(Stored data)

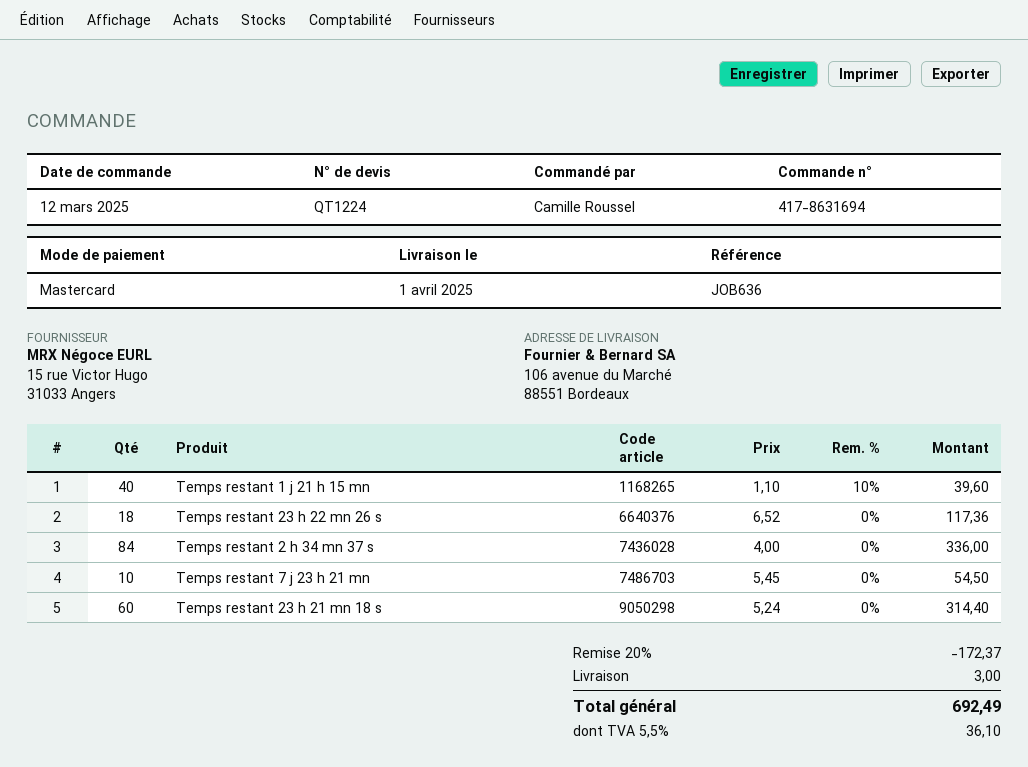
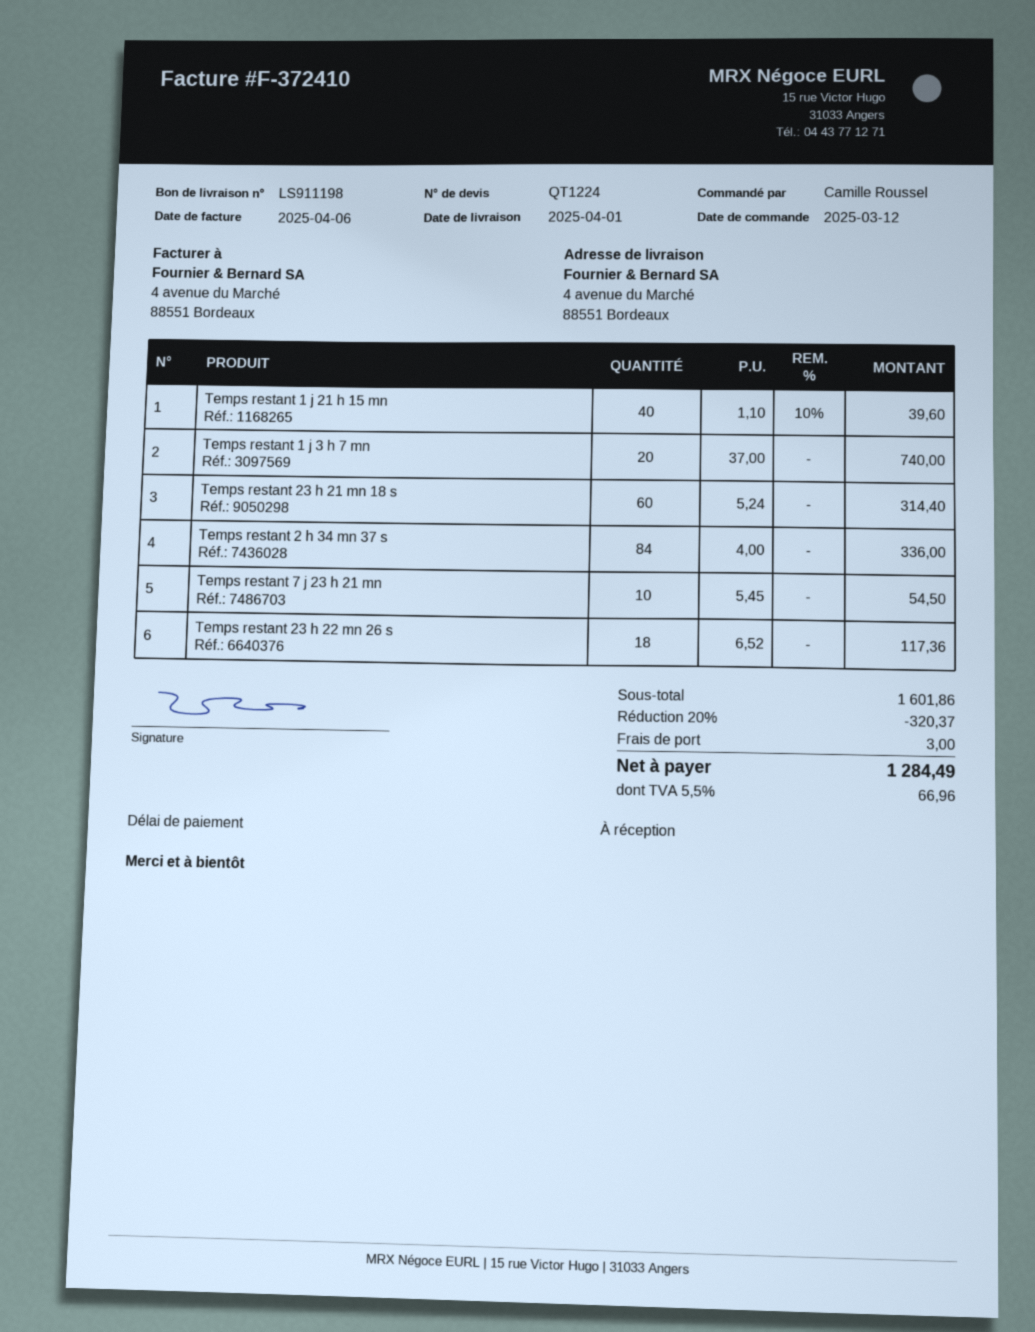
ship to: 106 avenue du Marché, 88551 Bordeaux -> 4 avenue du Marché, 88551 Bordeaux
Temps restant 1 j 3 h 7 mn: none -> 20 x 37.00 = 740.00
discount: 20% = 172.37 -> 20% = 320.37
tax: 5.5% = 36.10 -> 5.5% = 66.96
total: 692.49 -> 1284.49

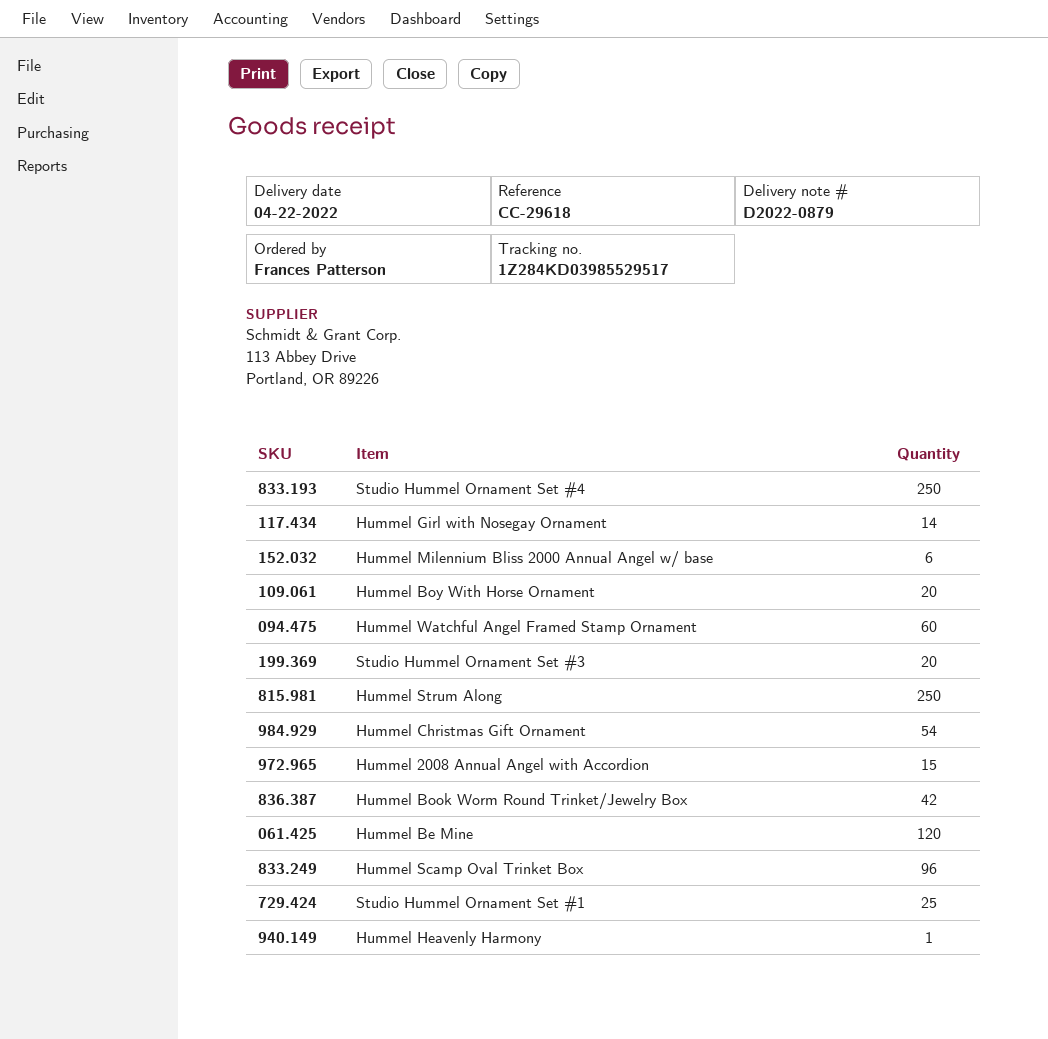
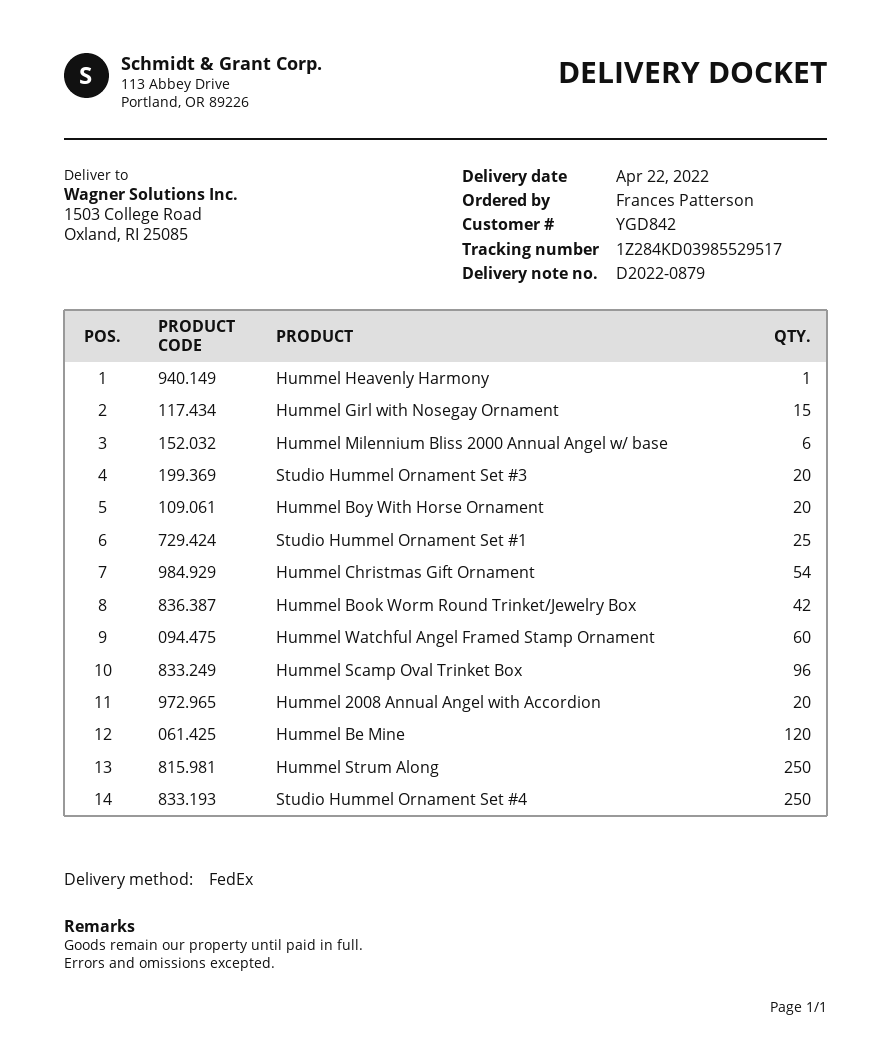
Hummel Girl with Nosegay Ornament: 14 -> 15
Hummel 2008 Annual Angel with Accordion: 15 -> 20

> _Requirement_:
Give the records back exactly, with no pictures.

> _Answer space_:
ship to: 106 avenue du Marché, 88551 Bordeaux -> 4 avenue du Marché, 88551 Bordeaux
Temps restant 1 j 3 h 7 mn: none -> 20 x 37.00 = 740.00
discount: 20% = 172.37 -> 20% = 320.37
tax: 5.5% = 36.10 -> 5.5% = 66.96
total: 692.49 -> 1284.49

Hummel Girl with Nosegay Ornament: 14 -> 15
Hummel 2008 Annual Angel with Accordion: 15 -> 20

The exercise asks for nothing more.